Given entries:
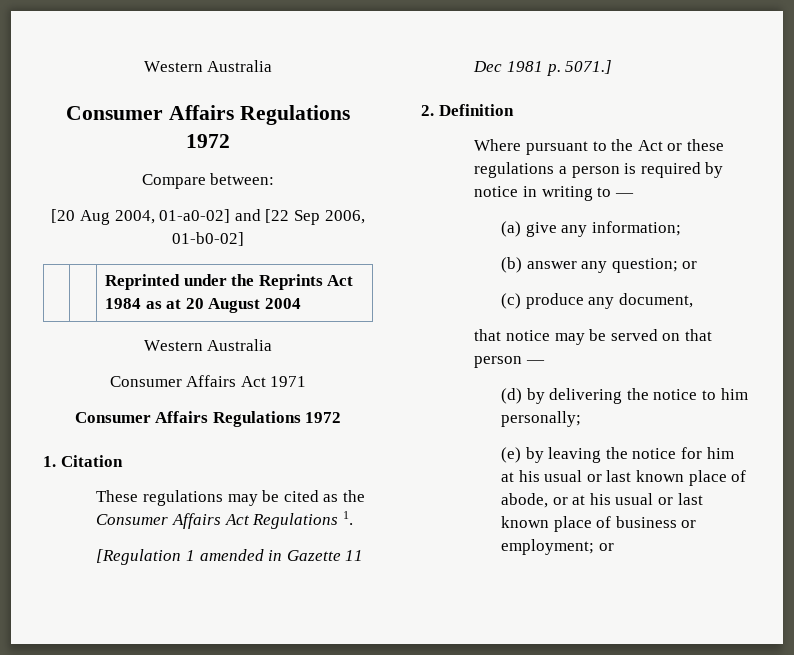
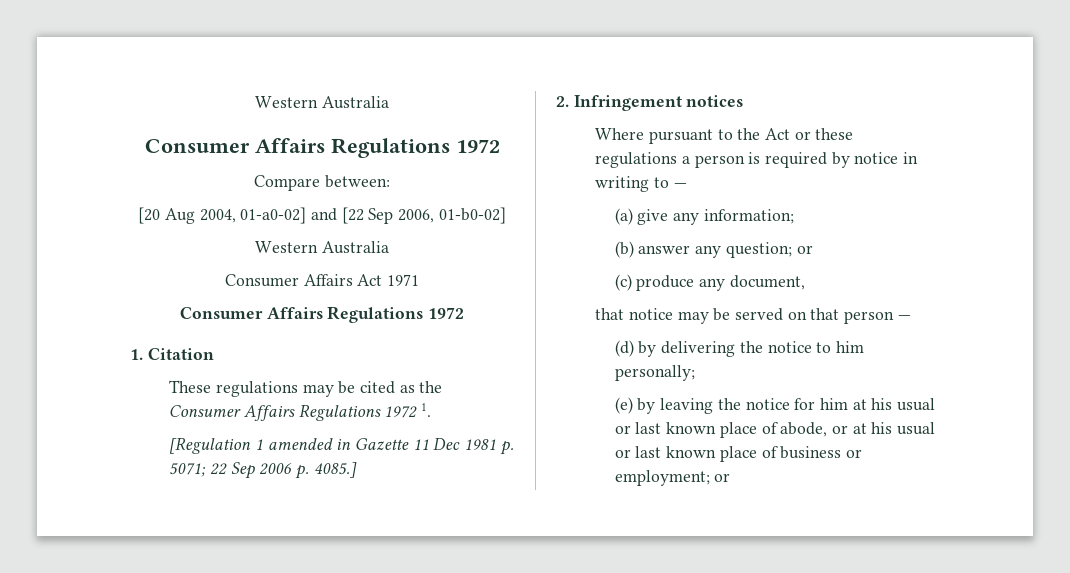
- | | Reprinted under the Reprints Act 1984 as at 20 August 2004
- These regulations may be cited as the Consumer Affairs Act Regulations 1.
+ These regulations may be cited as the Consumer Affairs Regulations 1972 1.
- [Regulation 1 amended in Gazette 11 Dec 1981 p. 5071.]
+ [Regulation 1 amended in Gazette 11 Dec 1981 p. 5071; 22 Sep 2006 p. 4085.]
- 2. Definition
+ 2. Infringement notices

Work to be completed:
Print again the material above, limited to the lines from the one holding "- These regulations" through the last, inclusive.

Exercise answer:
- These regulations may be cited as the Consumer Affairs Act Regulations 1.
+ These regulations may be cited as the Consumer Affairs Regulations 1972 1.
- [Regulation 1 amended in Gazette 11 Dec 1981 p. 5071.]
+ [Regulation 1 amended in Gazette 11 Dec 1981 p. 5071; 22 Sep 2006 p. 4085.]
- 2. Definition
+ 2. Infringement notices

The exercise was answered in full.